The militants have also taken to erecting their notorious black flag on the rooftops of several mostly empty residential houses and buildings, to create confusion about their actual presence.

Civilian casualties are a major concern as U.S. war planes venture deeper into the Tigris River valley and to Iraq's western desert in the name of breaking ISIS's grip on mostly Sunni parts of Iraq -- nearly one-third of the country. France has also taken part in the air campaign.

Tribal and local intelligence sources said an air strike on Thursday near Bashir town, 20 km (12 miles) south of Kirkuk, had killed two local senior ISIS leaders while they were receiving a group of militants from Syria and Mosul. Ongoing fighting makes it impossible to verify the reports.

A U.S.-led coalition has started bombing the militants in Syria as well, fearing the Sunni extremist group could threaten national security from a caliphate they have declared in territory seized there and through the border into Iraq.

Arab allies have joined in and this week Denmark and Britain both pledged fighter jets to Iraq but not Syria.

In another village near Haweeja in northern Iraq, a source said the militants had ditched the use of long convoys of conspicuous vehicles with mounted machine guns and also noted their new preference for motor-bikes.
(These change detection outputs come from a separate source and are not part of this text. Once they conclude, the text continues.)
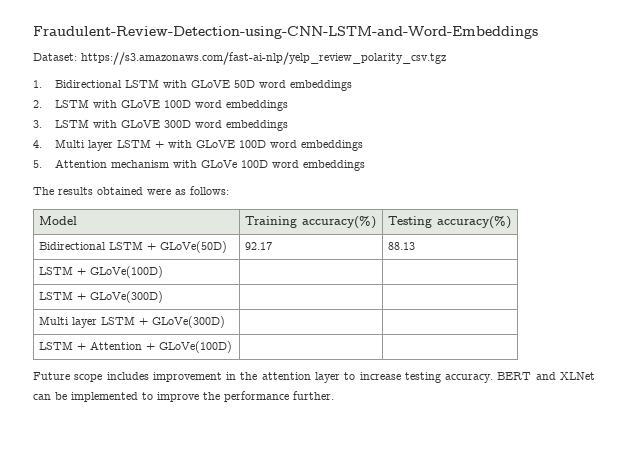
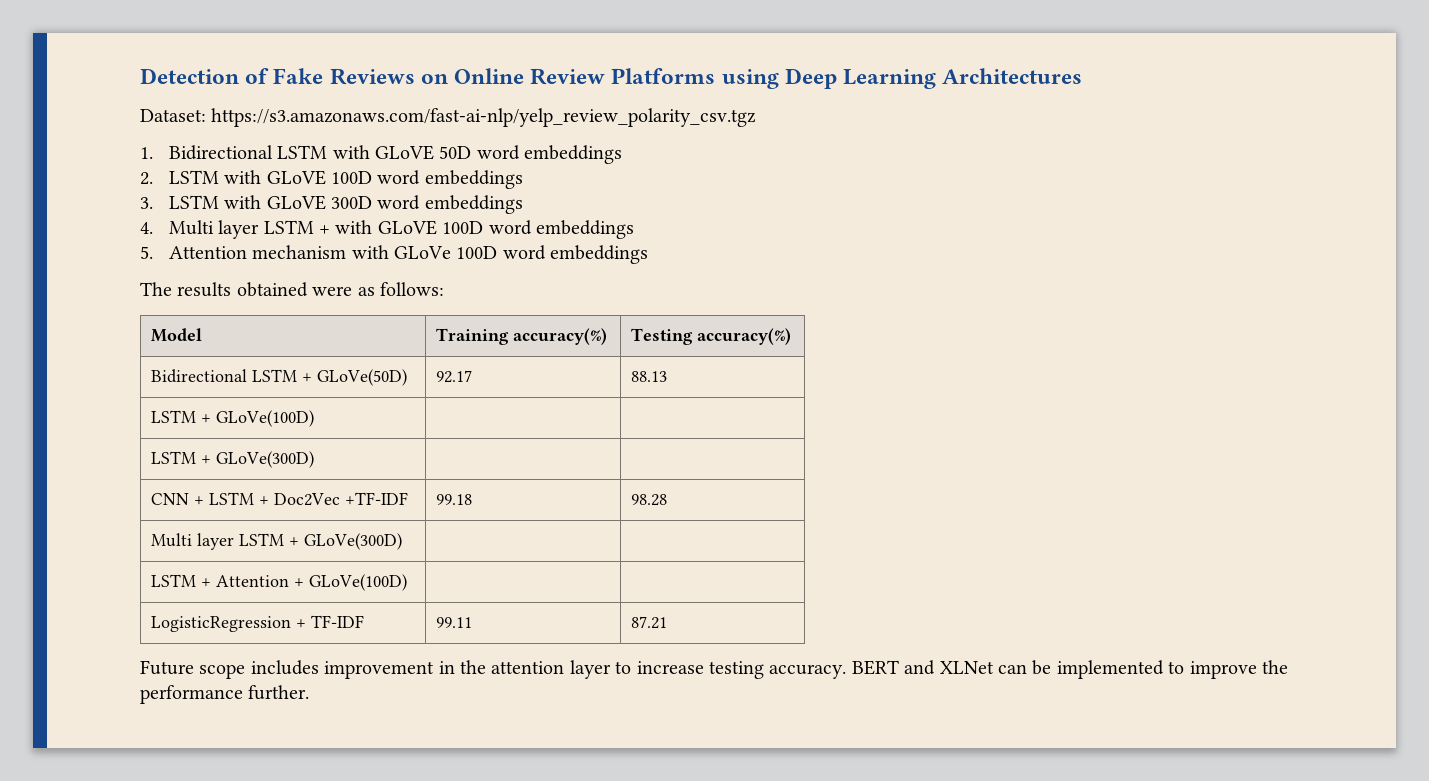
[33,26,538,39] Fraudulent-Review-Detection-using-CNN-LSTM-and-Word-Embeddings -> [140,68,1083,89] Detection of Fake Reviews on Online Review Platforms using Deep Learning Architectures
(164, 297) none -> [150,492,408,506] [435,494,472,505] [630,494,667,506] // CNN + LSTM + Doc2Vec +TF-IDF | 99.18 | 98.28
(233, 347) none -> [150,615,364,632] [435,617,472,628] [630,616,667,629] // LogisticRegression + TF-IDF | 99.11 | 87.21

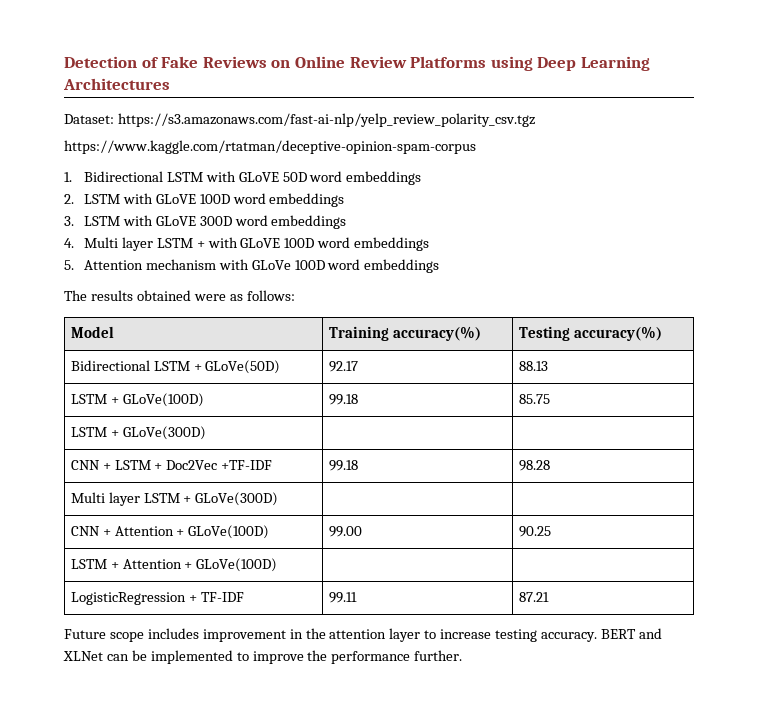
(757, 117) none -> [64,140,476,154] // https://www.kaggle.com/rtatman/deceptive-opinion-spam-corpus
(314, 418) | -> [328,394,358,405] [518,394,550,404] 99.18 | 85.75
(402, 541) none -> [70,525,270,539] [328,526,362,537] [518,526,551,537] // CNN + Attention + GLoVe(100D) | 99.00 | 90.25

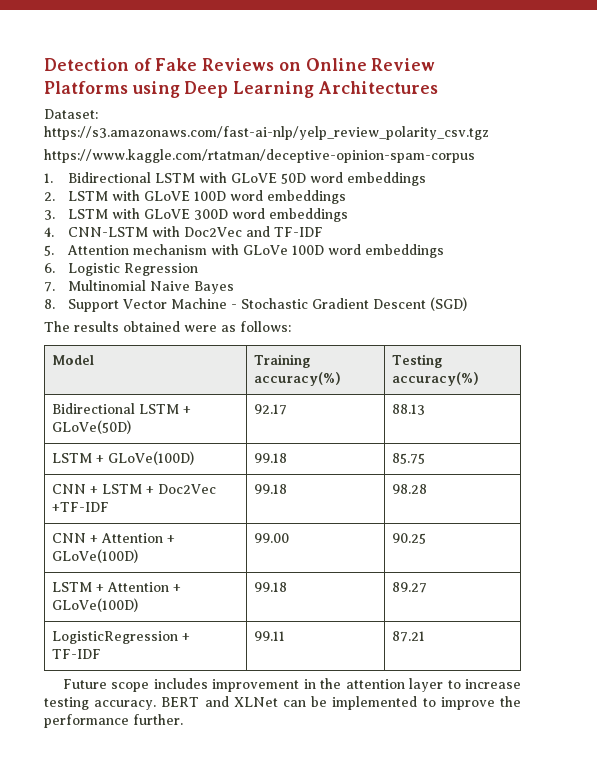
[83,237,430,251] Multi layer LSTM + with GLoVE 100D word embeddings -> [67,226,323,237] CNN-LSTM with Doc2Vec and TF-IDF
(440, 266) none -> [44,263,198,276] [44,280,234,294] [44,297,467,312] // 6. Logistic Regression // 7. Multinomial Naive Bayes // 8. Support Vector Machine - Stochastic Gradient Descent (SGD)
[70,426,206,440] // LSTM + GLoVe(300D) | | -> (425, 458) none
[70,492,279,506] // Multi layer LSTM + GLoVe(300D) | | -> (427, 489) none
(278, 565) | -> [253,582,287,592] [391,582,427,593] 99.18 | 89.27

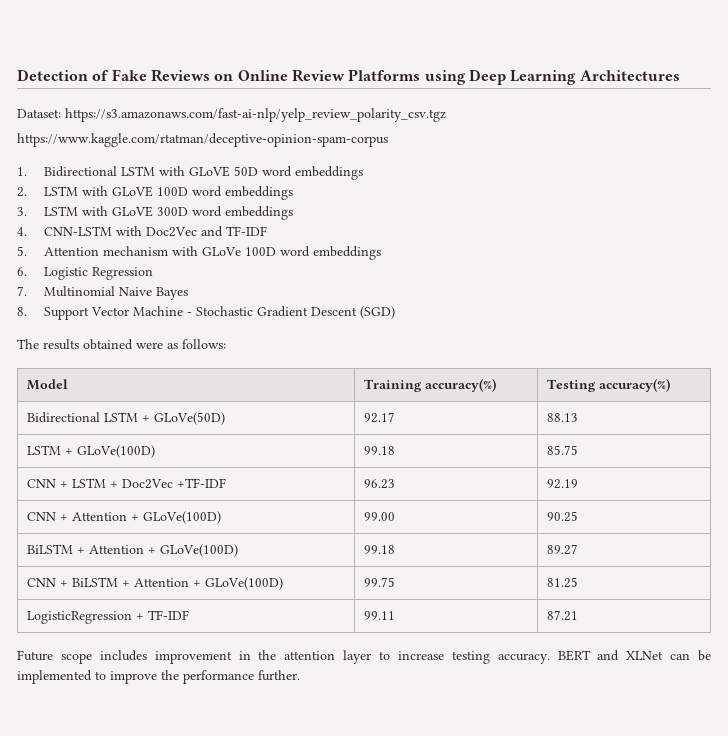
[253,484,287,494] [391,484,427,494] 99.18 | 98.28 -> [363,479,395,489] [546,479,578,489] 96.23 | 92.19
[51,582,92,592] LSTM -> [26,544,73,554] BiLSTM
(427, 587) none -> [26,577,283,590] [363,577,395,587] [546,577,578,588] // CNN + BiLSTM + Attention + GLoVe(100D) | 99.75 | 81.25

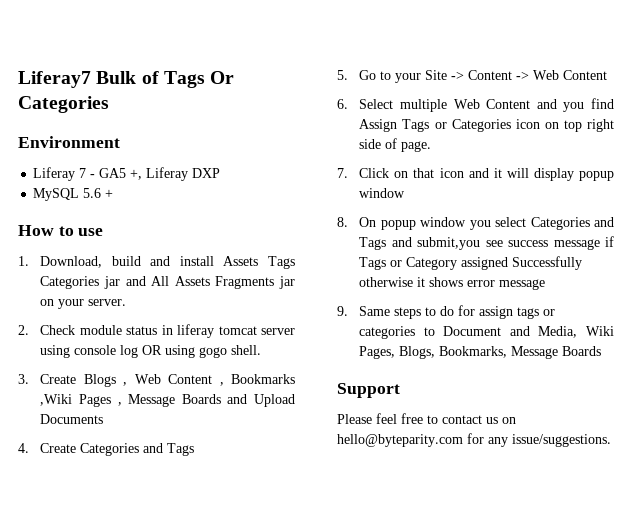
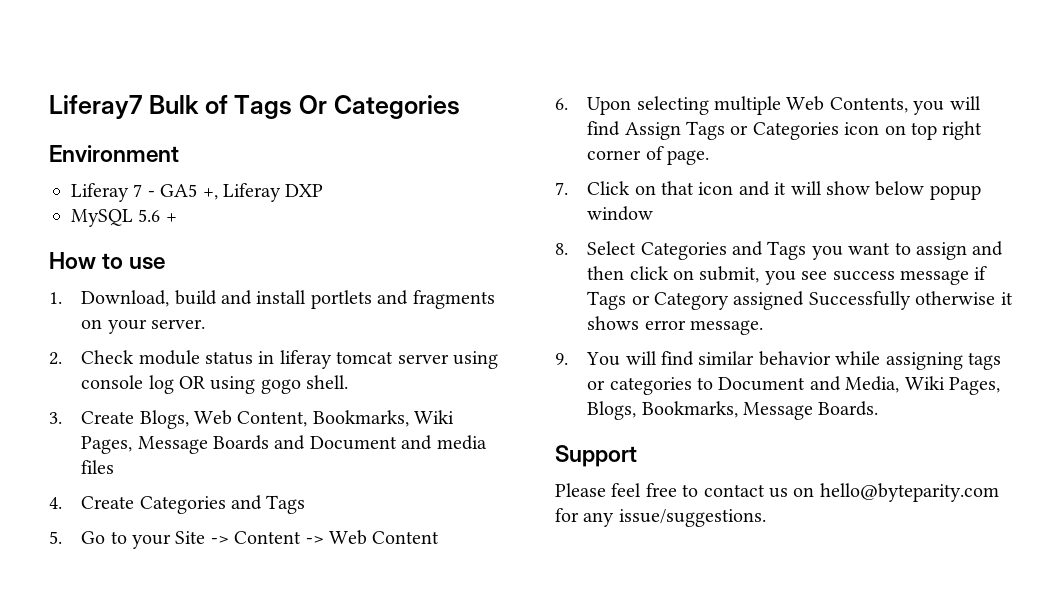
[223,256,295,269] [40,276,295,289] Assets Tags Categories jar and All Assets Fragments jar -> [310,290,495,309] portlets and fragments
[83,374,295,387] [40,394,295,407] [40,414,104,424] Blogs , Web Content , Bookmarks ,Wiki Pages , Message Boards and Upload Documents -> [139,410,455,429] [81,435,487,454] [81,460,115,474] Blogs, Web Content, Bookmarks, Wiki Pages, Message Boards and Document and media files
[359,99,585,112] Select multiple Web Content and you -> [587,96,981,115] Upon selecting multiple Web Contents, you will
[359,139,382,149] side -> [587,150,642,160] corner
[533,168,574,181] display -> [826,181,925,196] show below
[359,217,614,230] [359,237,481,250] On popup window you select Categories and Tags and submit,you -> [587,241,1004,260] [587,266,796,285] Select Categories and Tags you want to assign and then click on submit, you
[499,279,546,290] message -> [690,320,764,335] message.
[359,305,514,319] Same steps to do for assign -> [586,351,963,370] You will find similar behavior while assigning
[562,346,602,356] Boards -> [818,401,879,416] Boards.

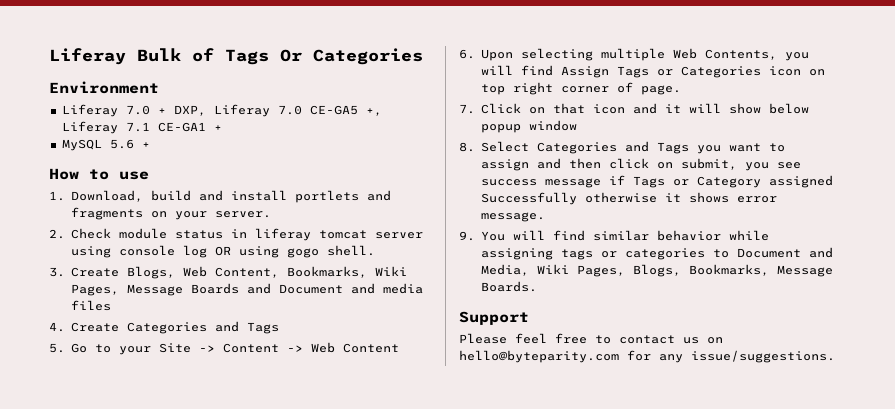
[49,95,142,119] Liferay7 -> [49,48,126,65] Liferay
[133,183,324,202] 7 - GA5 +, Liferay DXP -> [125,104,382,117] [61,121,222,134] 7.0 + DXP, Liferay 7.0 CE-GA5 +, Liferay 7.1 CE-GA1 +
ISIS fighters, who have controlled much of Syria's eastern oil and agricultural provinces for more than a year, swept through mainly Sunni Muslim regions of north Iraq in mid-June, seizing cities including Mosul and Tikrit and halting less than 100 miles (160 km) from the capital Baghdad.

But their recent moves suggest they are worried about the air strikes, which are backed on the ground by a largely hapless Iraqi army but a more formidable Kurdish peshmerga force.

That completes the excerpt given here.